> [ACTION ITEM]:
Every line from the one holding "außer in Büros" through the one holding "2010 s. 176.]" in the data below must be returned exactly, both ends included, with pictures left out and nothing else added.

SOURCE INFORMATION START

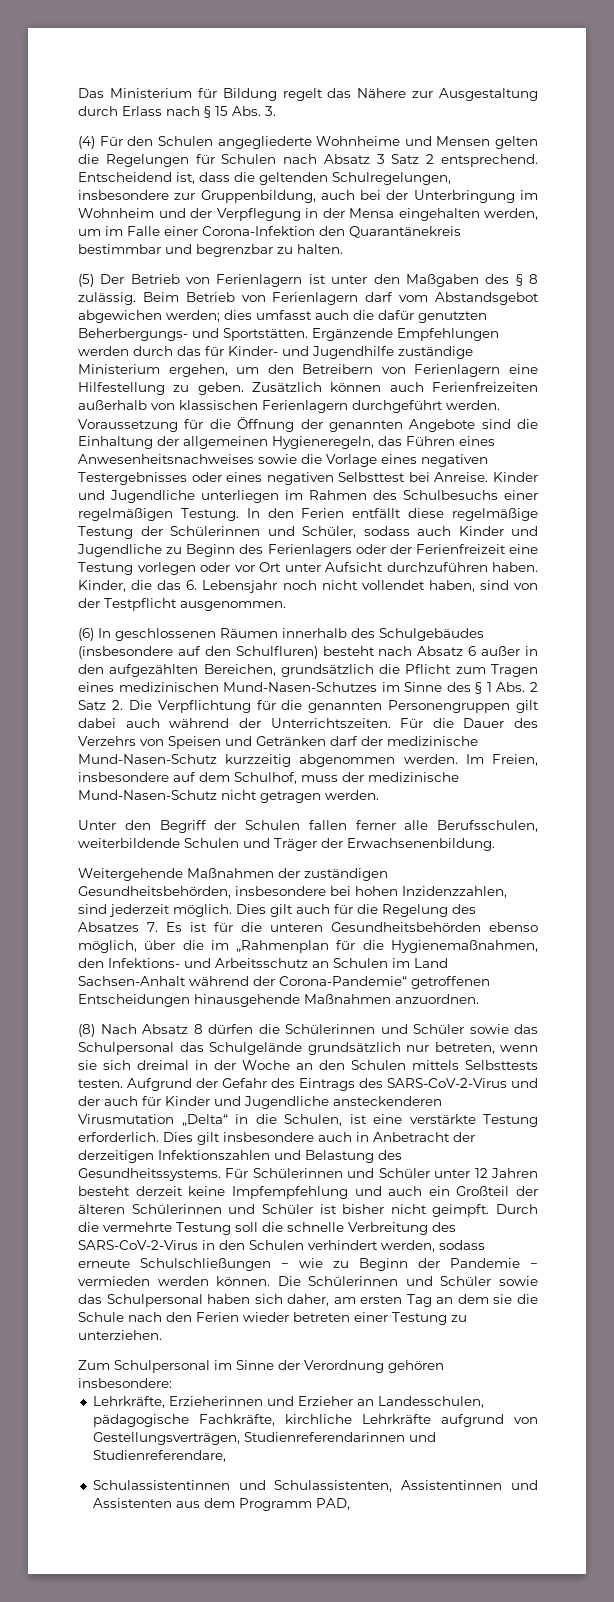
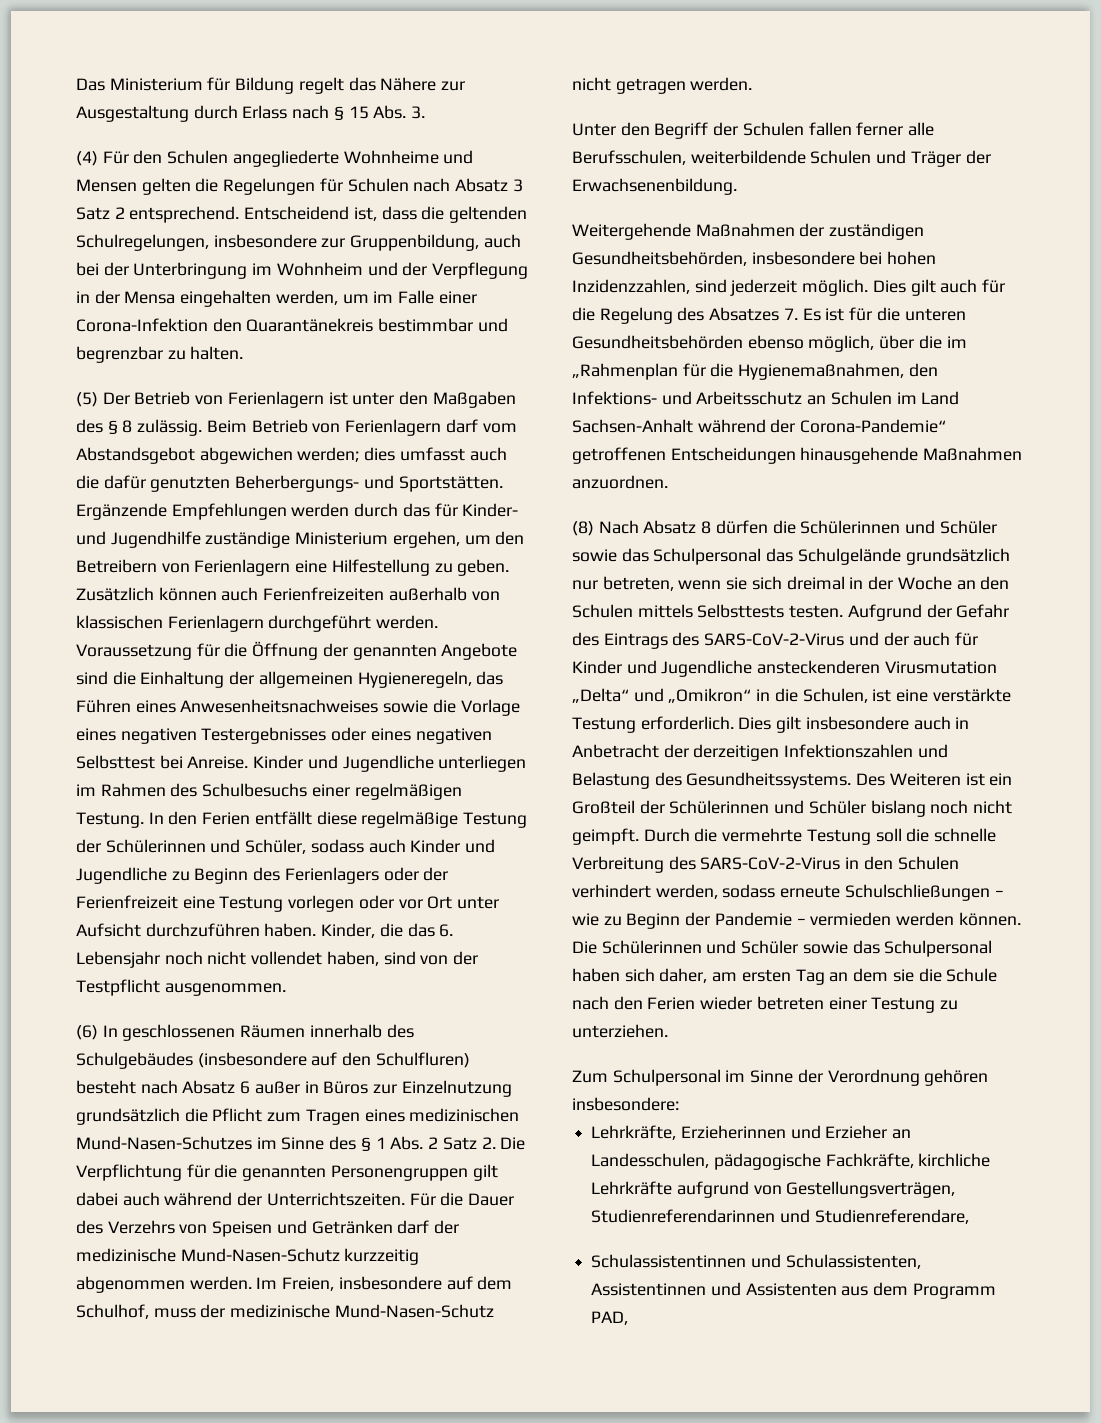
- (6) In geschlossenen Räumen innerhalb des Schulgebäudes (insbesondere auf den Schulfluren) besteht nach Absatz 6 außer in den aufgezählten Bereichen, grundsätzlich die Pflicht zum Tragen eines medizinischen Mund-Nasen-Schutzes im Sinne des § 1 Abs. 2 Satz 2. Die Verpflichtung für die genannten Personengruppen gilt dabei auch während der Unterrichtszeiten.
+ (6) In geschlossenen Räumen innerhalb des Schulgebäudes (insbesondere auf den Schulfluren) besteht nach Absatz 6 außer in Büros zur Einzelnutzung grundsätzlich die Pflicht zum Tragen eines medizinischen Mund-Nasen-Schutzes im Sinne des § 1 Abs. 2 Satz 2. Die Verpflichtung für die genannten Personengruppen gilt dabei auch während der Unterrichtszeiten.
- Aufgrund der Gefahr des Eintrags des SARS-CoV-2-Virus und der auch für Kinder und Jugendliche ansteckenderen Virusmutation „Delta“ in die Schulen, ist eine verstärkte Testung erforderlich.
+ Aufgrund der Gefahr des Eintrags des SARS-CoV-2-Virus und der auch für Kinder und Jugendliche ansteckenderen Virusmutation „Delta“ und „Omikron“ in die Schulen, ist eine verstärkte Testung erforderlich.
- Für Schülerinnen und Schüler unter 12 Jahren besteht derzeit keine Impfempfehlung und auch ein Großteil der älteren Schülerinnen und Schüler ist bisher nicht geimpft.
+ Des Weiteren ist ein Großteil der Schülerinnen und Schüler bislang noch nicht geimpft.

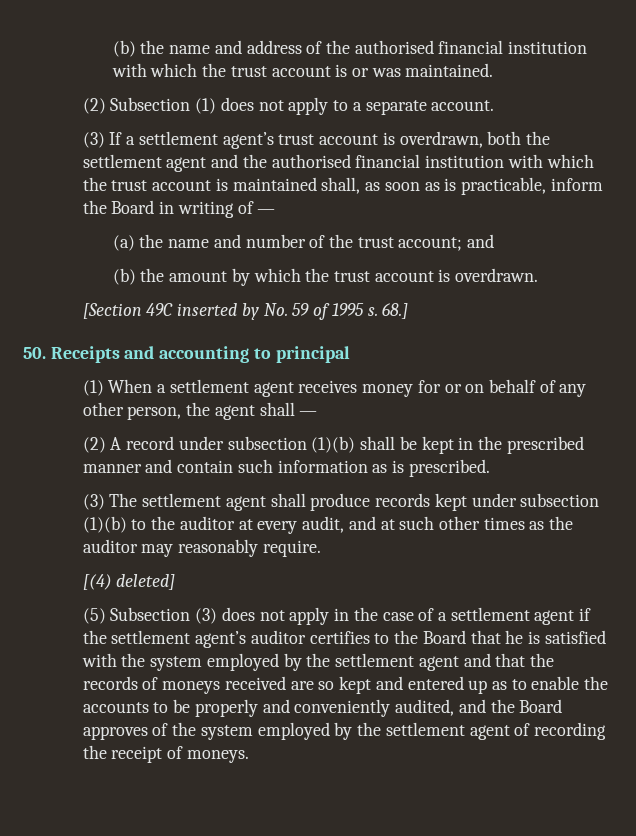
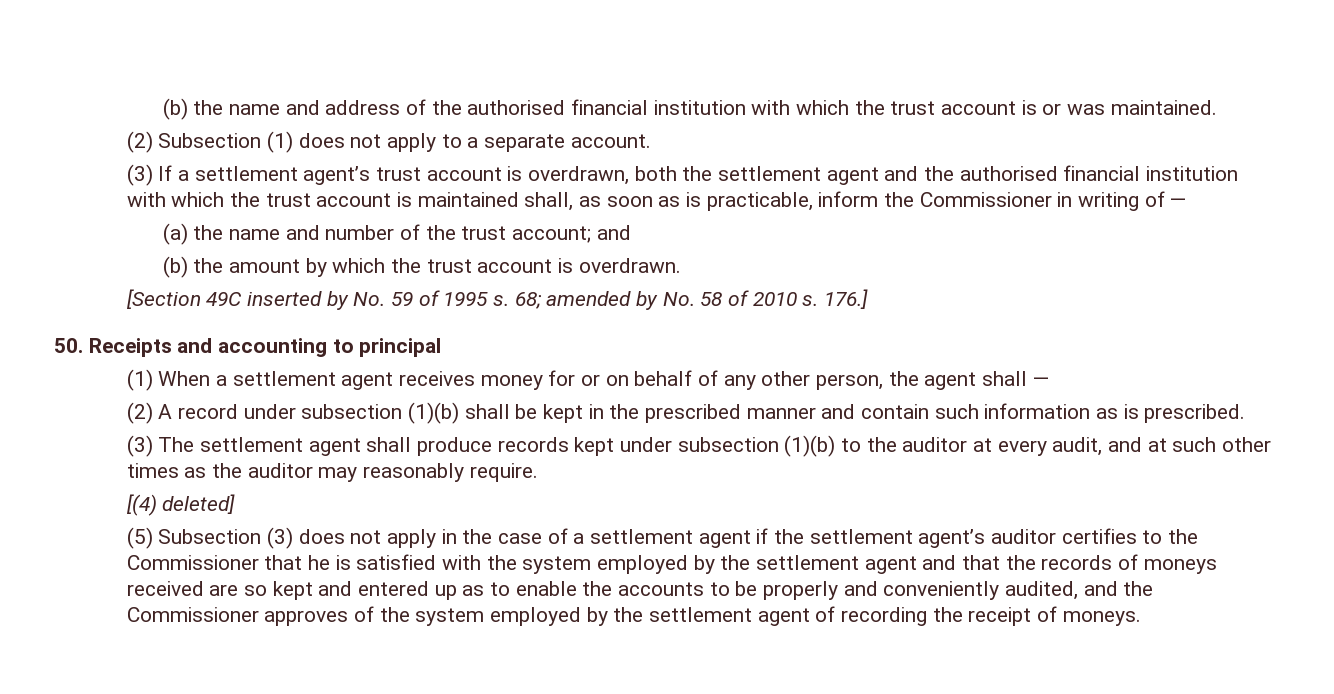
- (3) If a settlement agent’s trust account is overdrawn, both the settlement agent and the authorised financial institution with which the trust account is maintained shall, as soon as is practicable, inform the Board in writing of —
+ (3) If a settlement agent’s trust account is overdrawn, both the settlement agent and the authorised financial institution with which the trust account is maintained shall, as soon as is practicable, inform the Commissioner in writing of —
- 68.]
+ 68; amended by No. 58 of 2010 s. 176.]
- (5) Subsection (3) does not apply in the case of a settlement agent if the settlement agent’s auditor certifies to the Board that he is satisfied with the system employed by the settlement agent and that the records of moneys received are so kept and entered up as to enable the accounts to be properly and conveniently audited, and the Board approves of the system employed by the settlement agent of recording the receipt of moneys.
+ (5) Subsection (3) does not apply in the case of a settlement agent if the settlement agent’s auditor certifies to the Commissioner that he is satisfied with the system employed by the settlement agent and that the records of moneys received are so kept and entered up as to enable the accounts to be properly and conveniently audited, and the Commissioner approves of the system employed by the settlement agent of recording the receipt of moneys.

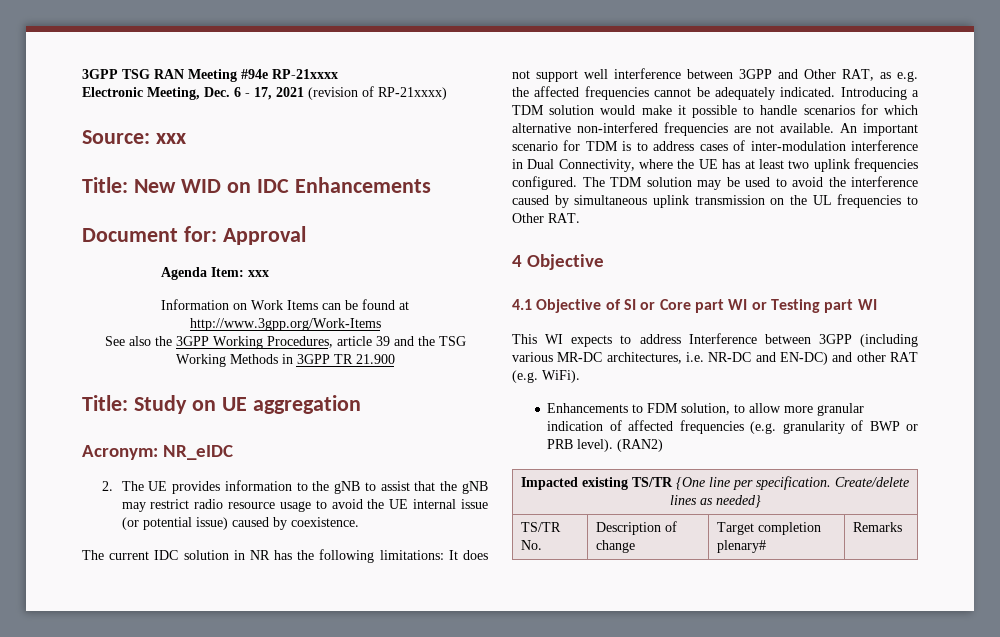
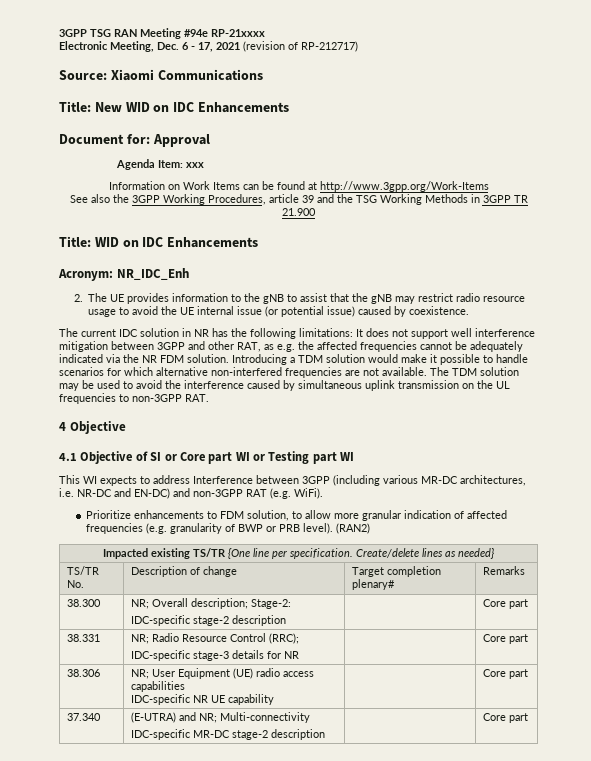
- Electronic Meeting, Dec. 6 - 17, 2021 (revision of RP-21xxxx)
+ Electronic Meeting, Dec. 6 - 17, 2021 (revision of RP-212717)
- Source: xxx
+ Source: Xiaomi Communications
- Title: Study on UE aggregation
+ Title: WID on IDC Enhancements
- Acronym: NR_eIDC
+ Acronym: NR_IDC_Enh
- The current IDC solution in NR has the following limitations: It does not support well interference between 3GPP and Other RAT, as e.g. the affected frequencies cannot be adequately indicated.
+ The current IDC solution in NR has the following limitations: It does not support well interference mitigation between 3GPP and other RAT, as e.g. the affected frequencies cannot be adequately indicated via the NR FDM solution.
- An important scenario for TDM is to address cases of inter-modulation interference in Dual Connectivity, where the UE has at least two uplink frequencies configured.
- The TDM solution may be used to avoid the interference caused by simultaneous uplink transmission on the UL frequencies to Other RAT.
+ The TDM solution may be used to avoid the interference caused by simultaneous uplink transmission on the UL frequencies to non-3GPP RAT.
- This WI expects to address Interference between 3GPP (including various MR-DC architectures, i.e. NR-DC and EN-DC) and other RAT (e.g. WiFi).
+ This WI expects to address Interference between 3GPP (including various MR-DC architectures, i.e. NR-DC and EN-DC) and non-3GPP RAT (e.g. WiFi).
- Enhancements to FDM solution, to allow more granular indication of affected frequencies (e.g. granularity of BWP or PRB level).
+ Prioritize enhancements to FDM solution, to allow more granular indication of affected frequencies (e.g. granularity of BWP or PRB level).
+ 38.300 | NR; Overall description; Stage-2:
+ IDC-specific stage-2 description | | Core part
+ 38.331 | NR; Radio Resource Control (RRC);
+ IDC-specific stage-3 details for NR | | Core part
+ 38.306 | NR; User Equipment (UE) radio access capabilities
+ IDC-specific NR UE capability | | Core part
+ 37.340 | (E-UTRA) and NR; Multi-connectivity
+ IDC-specific MR-DC stage-2 description | | Core part

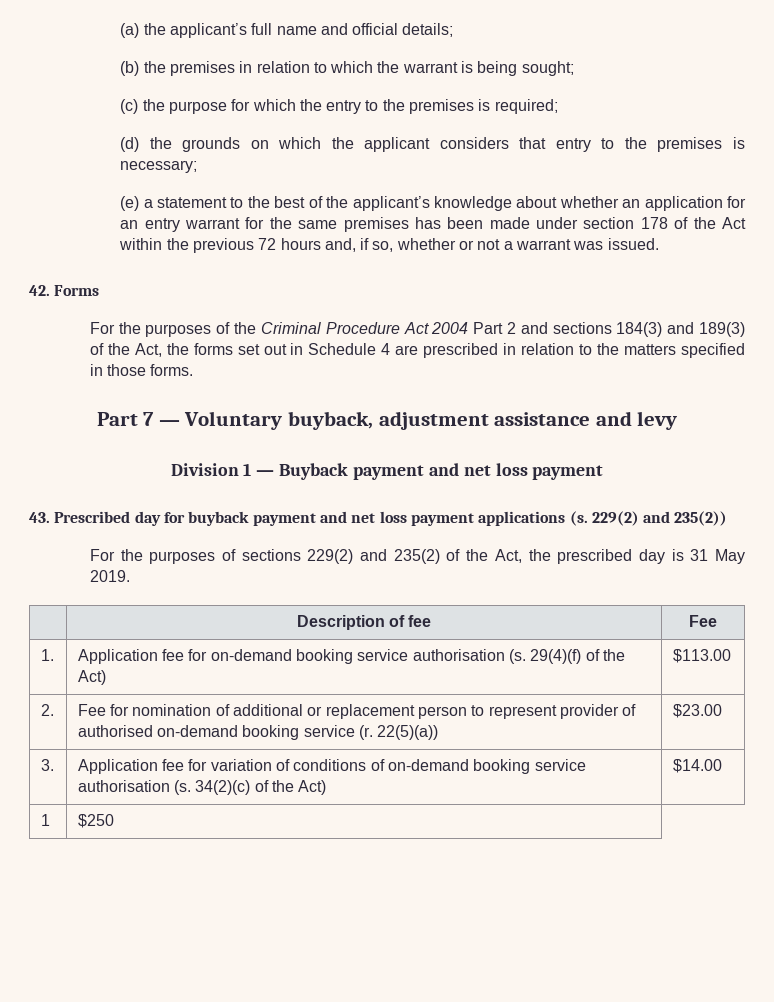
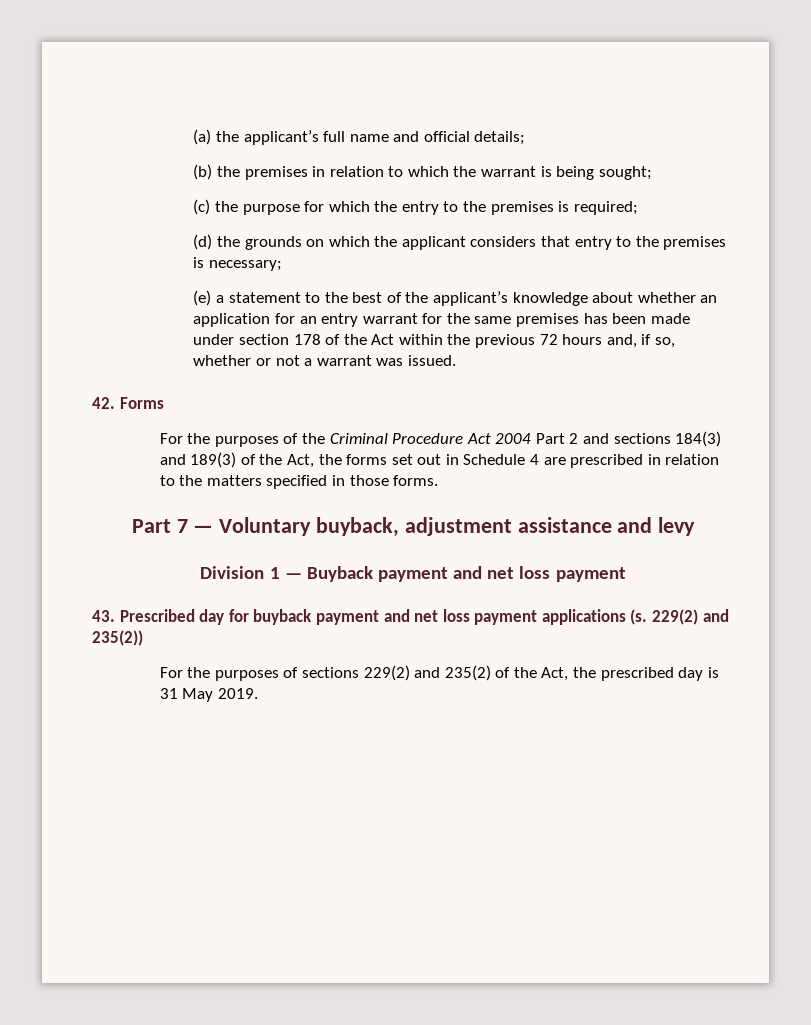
- | Description of fee | Fee
- 1. | Application fee for on-demand booking service authorisation (s. 29(4)(f) of the Act) | $113.00
- 2. | Fee for nomination of additional or replacement person to represent provider of authorised on-demand booking service (r. 22(5)(a)) | $23.00
- 3. | Application fee for variation of conditions of on-demand booking service authorisation (s. 34(2)(c) of the Act) | $14.00
- 1 | $250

SOURCE INFORMATION END

> [TASK ANSWER]:
+ (6) In geschlossenen Räumen innerhalb des Schulgebäudes (insbesondere auf den Schulfluren) besteht nach Absatz 6 außer in Büros zur Einzelnutzung grundsätzlich die Pflicht zum Tragen eines medizinischen Mund-Nasen-Schutzes im Sinne des § 1 Abs. 2 Satz 2. Die Verpflichtung für die genannten Personengruppen gilt dabei auch während der Unterrichtszeiten.
- Aufgrund der Gefahr des Eintrags des SARS-CoV-2-Virus und der auch für Kinder und Jugendliche ansteckenderen Virusmutation „Delta“ in die Schulen, ist eine verstärkte Testung erforderlich.
+ Aufgrund der Gefahr des Eintrags des SARS-CoV-2-Virus und der auch für Kinder und Jugendliche ansteckenderen Virusmutation „Delta“ und „Omikron“ in die Schulen, ist eine verstärkte Testung erforderlich.
- Für Schülerinnen und Schüler unter 12 Jahren besteht derzeit keine Impfempfehlung und auch ein Großteil der älteren Schülerinnen und Schüler ist bisher nicht geimpft.
+ Des Weiteren ist ein Großteil der Schülerinnen und Schüler bislang noch nicht geimpft.

- (3) If a settlement agent’s trust account is overdrawn, both the settlement agent and the authorised financial institution with which the trust account is maintained shall, as soon as is practicable, inform the Board in writing of —
+ (3) If a settlement agent’s trust account is overdrawn, both the settlement agent and the authorised financial institution with which the trust account is maintained shall, as soon as is practicable, inform the Commissioner in writing of —
- 68.]
+ 68; amended by No. 58 of 2010 s. 176.]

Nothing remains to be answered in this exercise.